Although substantial advances have been made in developing approaches to calculating DOEs in recent years [

1], [3], [4], uncertainties, which may arise from load forecasting and inaccurate network parameters, are typically ignored in the calculations, which may lead to unreliable DOE allocations. To address this issue, this letter proposes an approach to calculate robust DOEs (RDOEs) that are immune to such uncertainties. It is noteworthy that DOEs are inherently linked to the concept of feasible region (FR), which has been discussed for transmission networks in [5] and for distribution networks in [6]. Geometrically, each DOE allocation strategy is linked to a feasible point on the boundary of the FR when it is calculated by deterministic approaches such as in [3] and [4]. The contributions of this letter are summarised as follows.

1) The formulation of the FR for DERs, along with its appropriate reformulation, is presented based on a linearised unbalanced three-phase optimal power flow (UTOPF) model.

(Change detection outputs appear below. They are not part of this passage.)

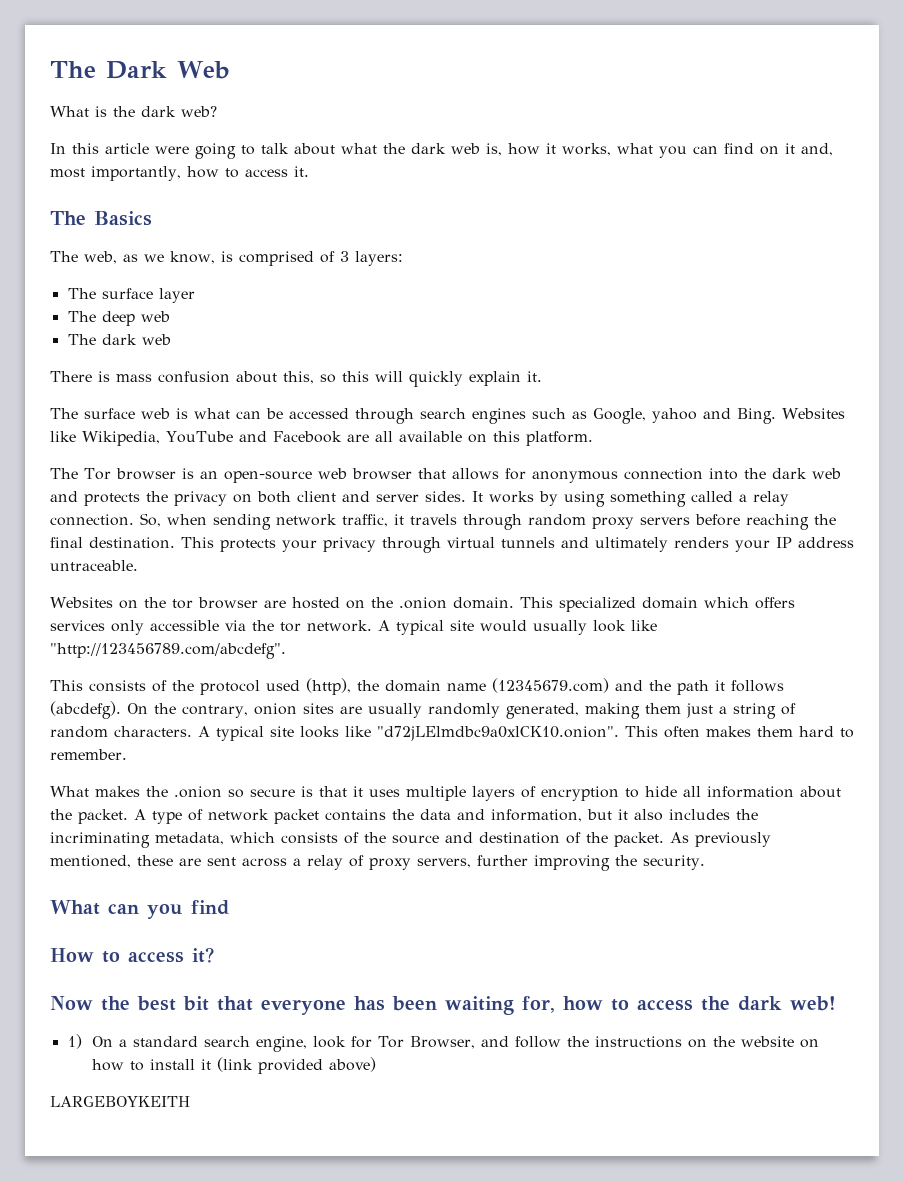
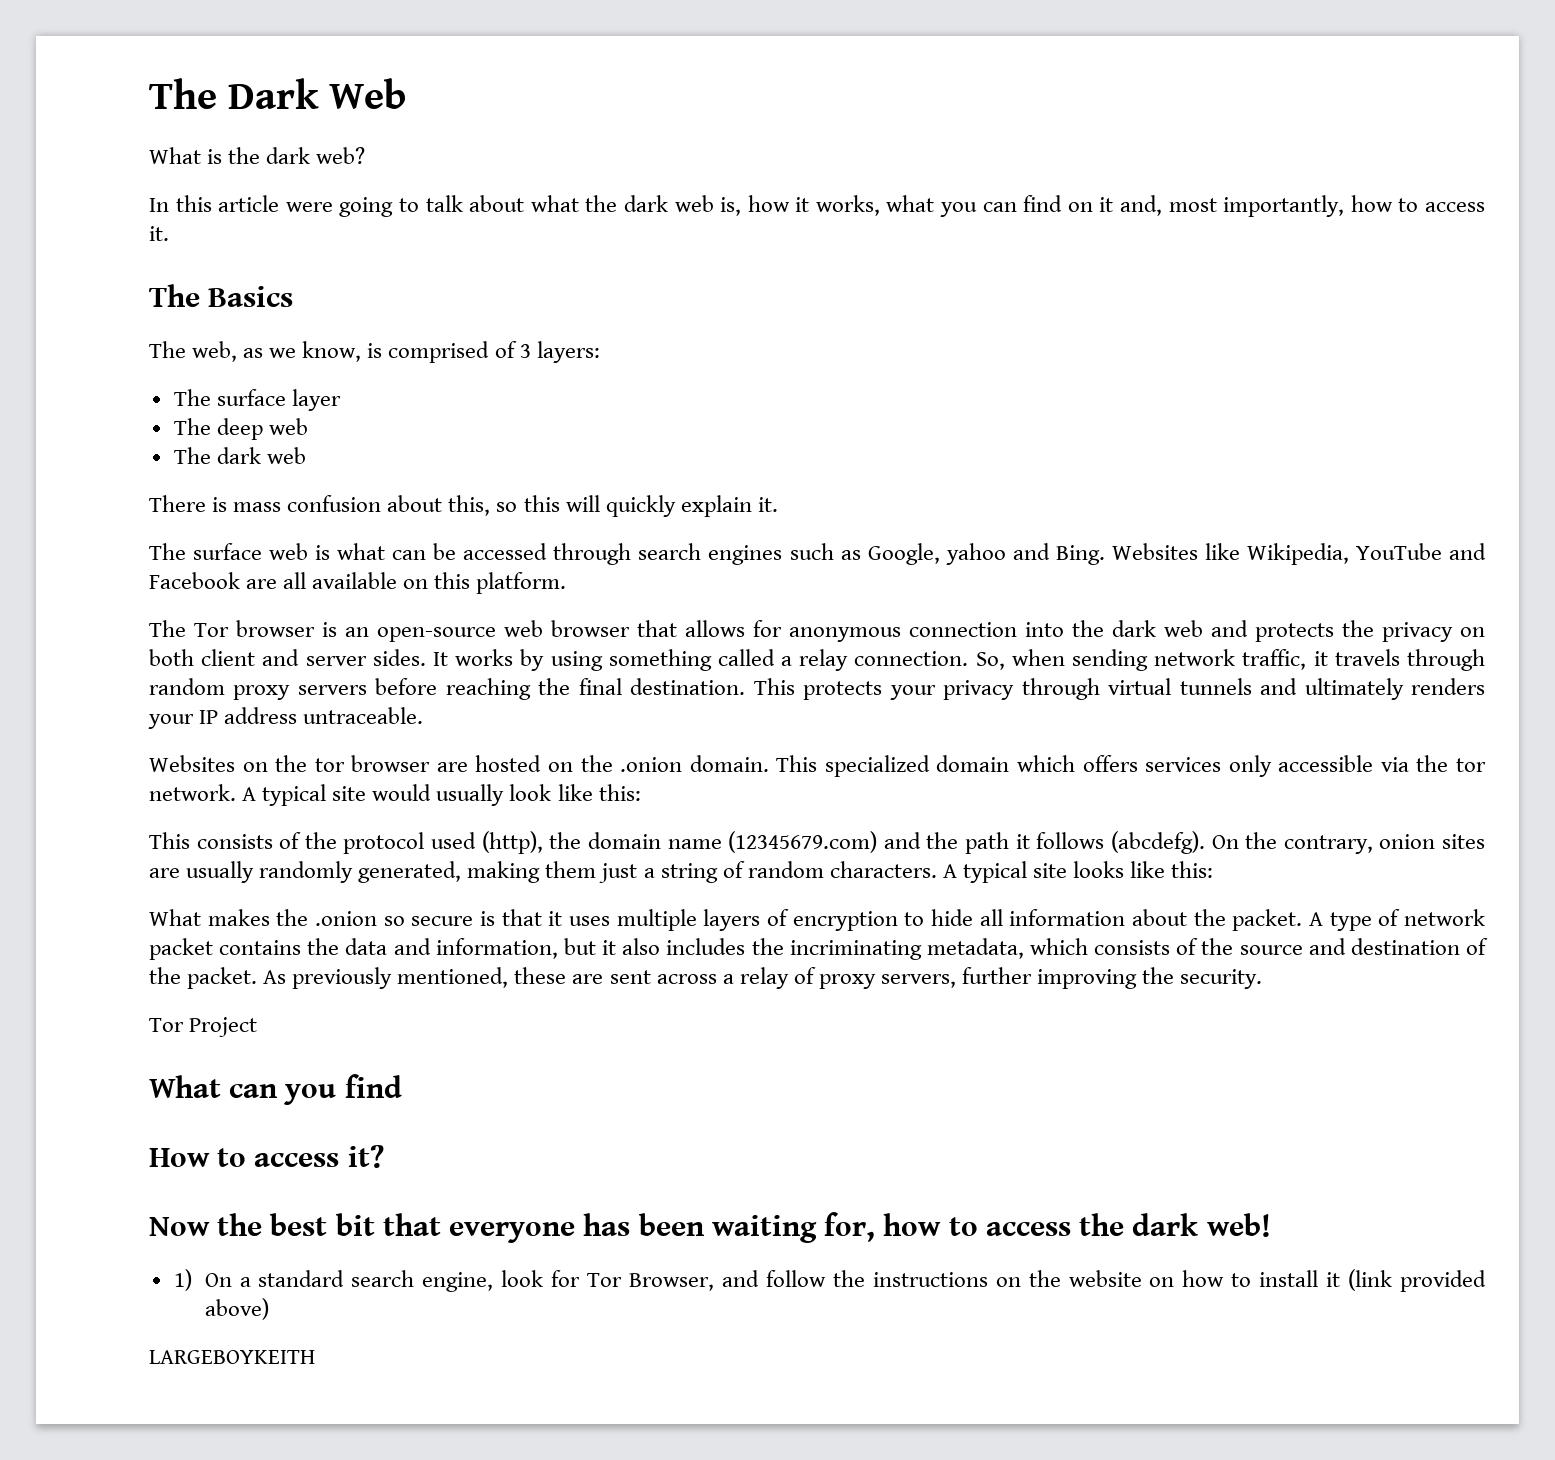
[50,643,286,659] "http://123456789.com/abcdefg". -> [598,784,641,801] this:
[377,726,854,741] [50,749,127,760] "d72jLElmdbc9a0xlCK10.onion". This often makes them hard to remember. -> [1171,861,1214,878] this:
(705, 862) none -> [149,1017,258,1037] // Tor Project

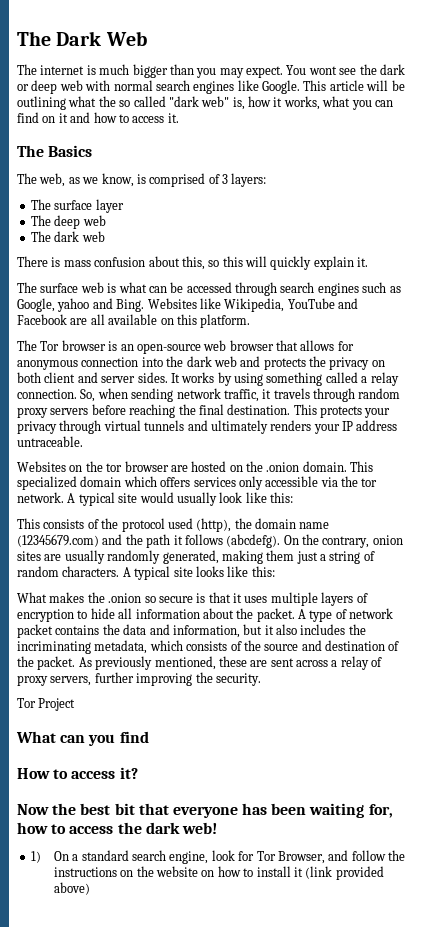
[149,147,366,164] [149,195,714,217] What is the dark web? // In this article were going to talk about what the dark web -> [17,64,405,78] [17,80,405,94] [17,96,230,110] The internet is much bigger than you may expect. You wont see the dark or deep web with normal search engines like Google. This article will be outlining what the so called "dark web"
[1120,195,1345,217] and, most importantly, -> [70,112,91,123] and
[149,1350,315,1364] // LARGEBOYKEITH -> (90, 888) none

Formulating the FR first is for the convenience of considering uncertainties from network impedances and/or forecasting errors.

2) The robust feasible region (RFR), which is a variation of the FR, while considering the studied uncertainties modelled as norm inequalities, is presented based on static robust optimisation theory, leading to deterministic convex formulations for calculating RDOEs.

The proposed approach is tested and demonstrated efficiently on a 2-bus illustrative network and a representative Australian network.

II. Calculating DOEs via Deterministic UTOPF

Based on UTOPF, a deterministic approach to calculating DOEs can be formulated as:

\underset{P_{m}, Q_{m}}{m a x} r (P)

(1)

V_{i_{r e f}}^{ϕ} = V_{0}^{ϕ} \forall ϕ

(2)

V_{i}^{ϕ} - V_{j}^{ϕ} = \sum_{ψ} z_{i j}^{ϕ ψ} I_{i j}^{ϕ} \forall ϕ, \forall i j

(3)

\sum_{n : n \to i} I_{n i}^{ϕ} - \sum_{m : i \to m} I_{i m}^{ϕ} = \sum_{m} \frac{μ_{ϕ, i, m} (P_{m} - j Q_{m})}{(V_{i}^{ϕ})^{*}} \forall ϕ, \forall i \neq i_{r e f}

(4)

V_{i}^{m i n} \leq |V_{i}^{ϕ}| \leq V_{i}^{m a x} \forall ϕ, \forall i

(5)

where $r (P)$ is the objective function reflecting the efficiency and fairness in calculating DOEs, and can be in linear or convex quadratic forms; $i_{r e f}$ is the index of the reference bus; $V_{0}^{ϕ}$ is the fixed voltage of phase $ϕ$ at reference bus (known parameter); $V_{i}^{ϕ} (i \neq 0)$ is the voltage of phase $ϕ$ at node $i$ ; $I_{n i}^{ϕ}$ is the current in phase $ϕ$ of line $n i$ flowing from bus $n$ to bus $i$ ; $μ_{ϕ, i, m} \in {0,1}$ is a parameter indicating the phase connection of customer $m$ with its value being $1$ if it is connected to phase $ϕ$ of bus $i$ and being $0$ otherwise; $V_{i}^{m i n}$ and $V_{i}^{m a x}$ are the lower and upper limits of $|V_{i}^{ϕ}|$ , respectively; $P_{m}$ is the active power demand of customer $m$ ; and $Q_{m}$ is the reactive power demand of customer m. For simplicity, all $P_{m}$ and $Q_{m}$ are treated as variables in the formulation. However, they will be fixed to their forecasting values if they are uncontrollable.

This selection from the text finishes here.